(Beginning of GIVEN INFORMATION)

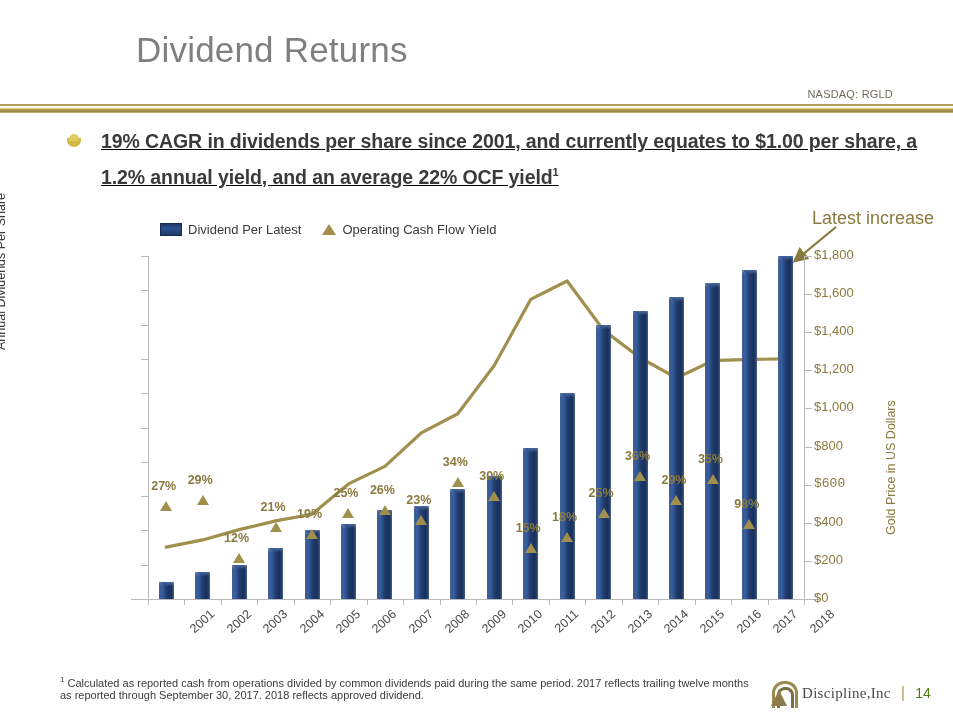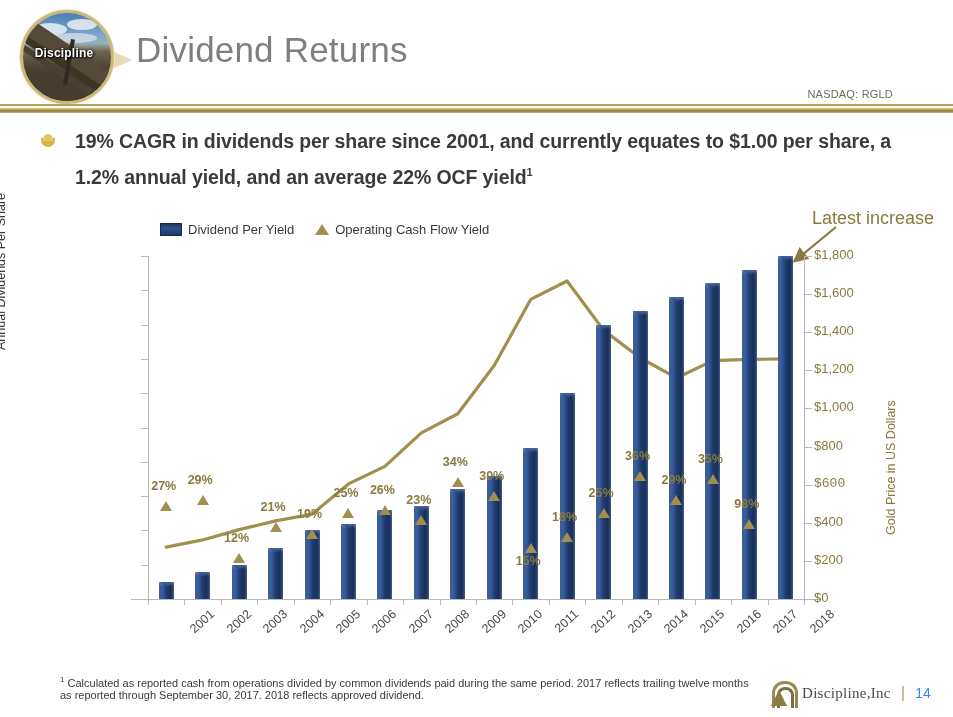"Discipline" div.logo-wrap { html: <div> <div></div> <div> <div></div> <div></div> <div></div> <div></div> <div></div> <div></div> </div> <div>Discipline</div> </div> -> none }
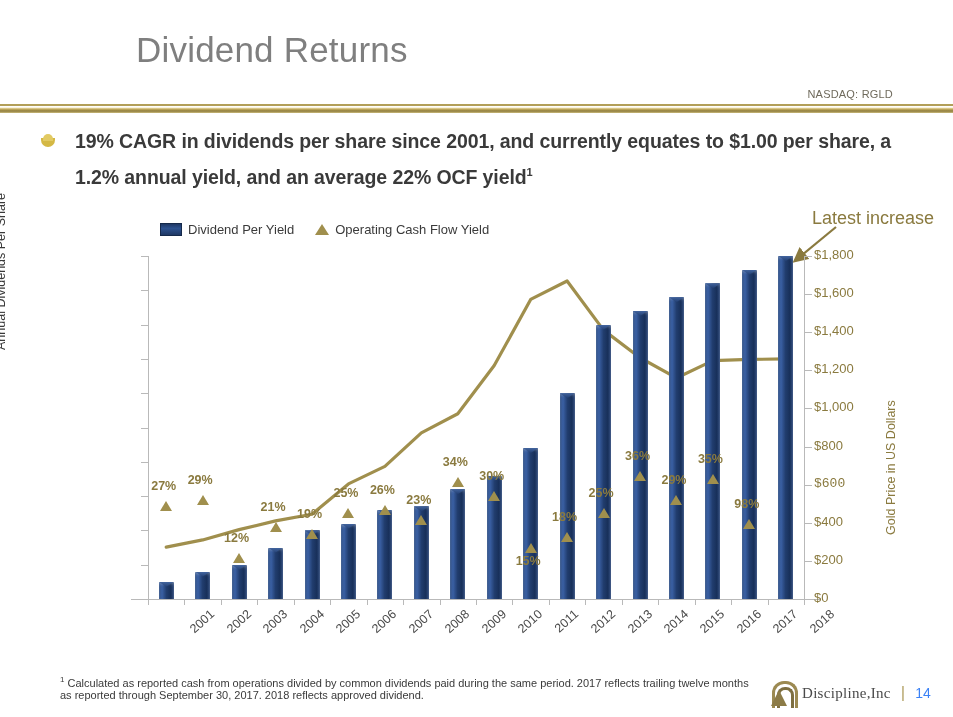"19% CAGR in dividends per" .subtitle { left: 40px -> 66px; text-decoration: none -> underline }
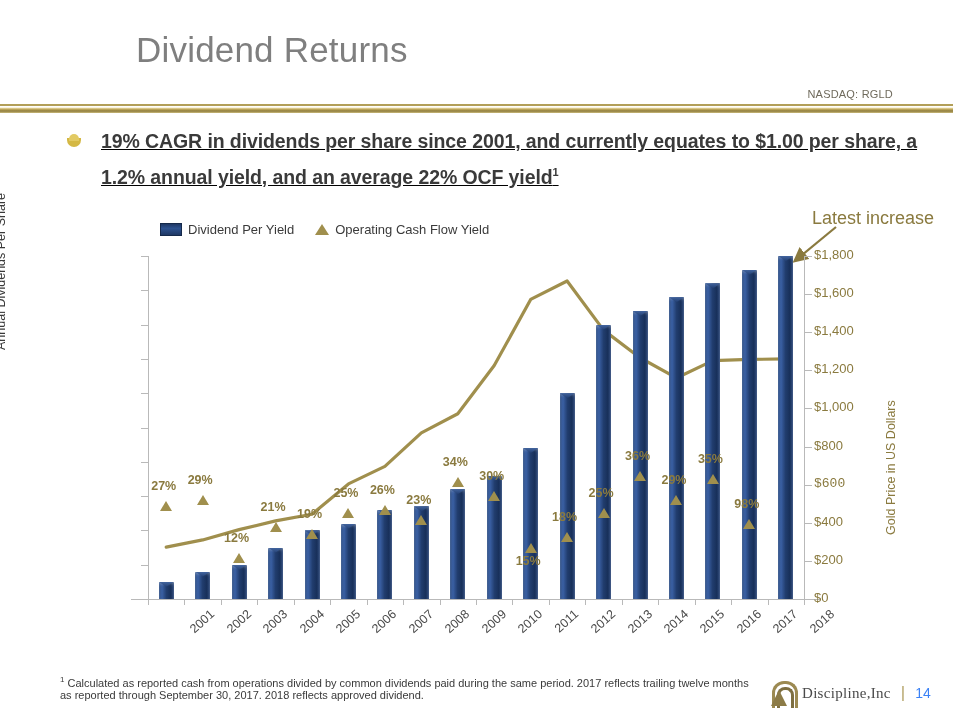"Dividend Per Yield" span { text: Yield -> Latest }
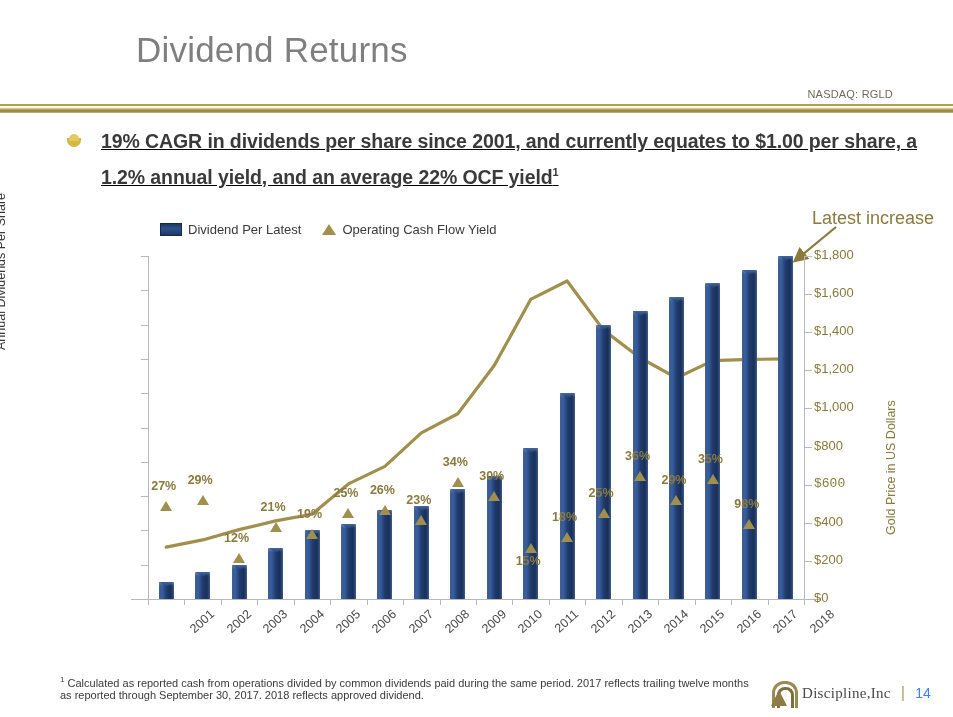"15%" div.pct { margin-top: 33px -> none }
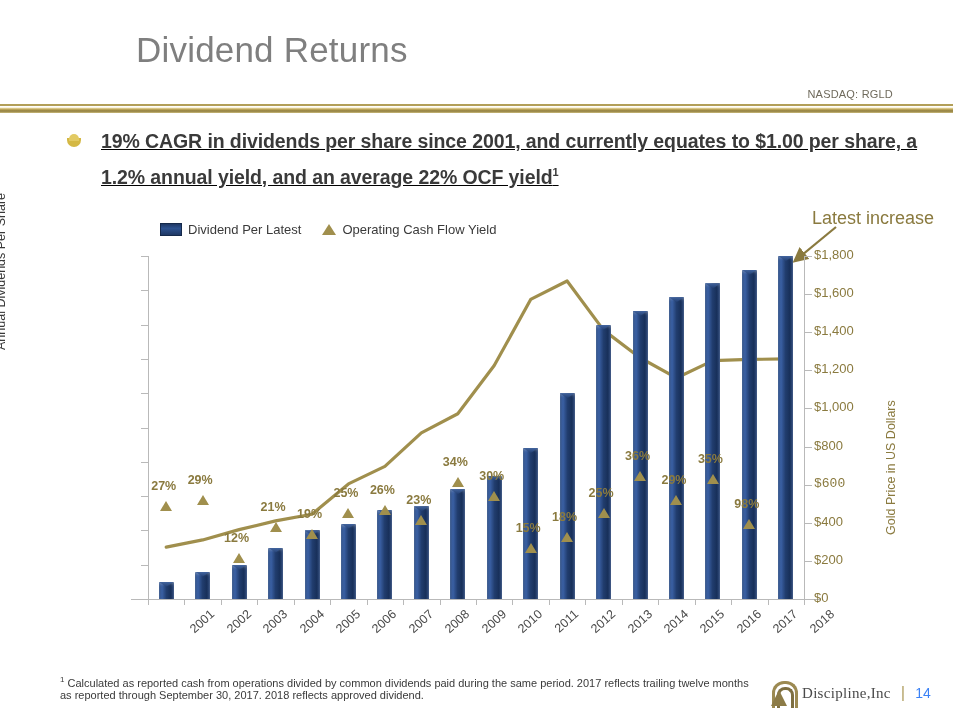"14" .rg-page { color: #3b82f6 -> #4d7c0f }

(End of GIVEN INFORMATION)

YOUR OBJECTIVE> Transcribe exactly the lines running from the line with "margin-top: 33px ->" to the last line of the entries. Pictures stay out of the copy.

ANSWER SPACE>
"15%" div.pct { margin-top: 33px -> none }
"14" .rg-page { color: #3b82f6 -> #4d7c0f }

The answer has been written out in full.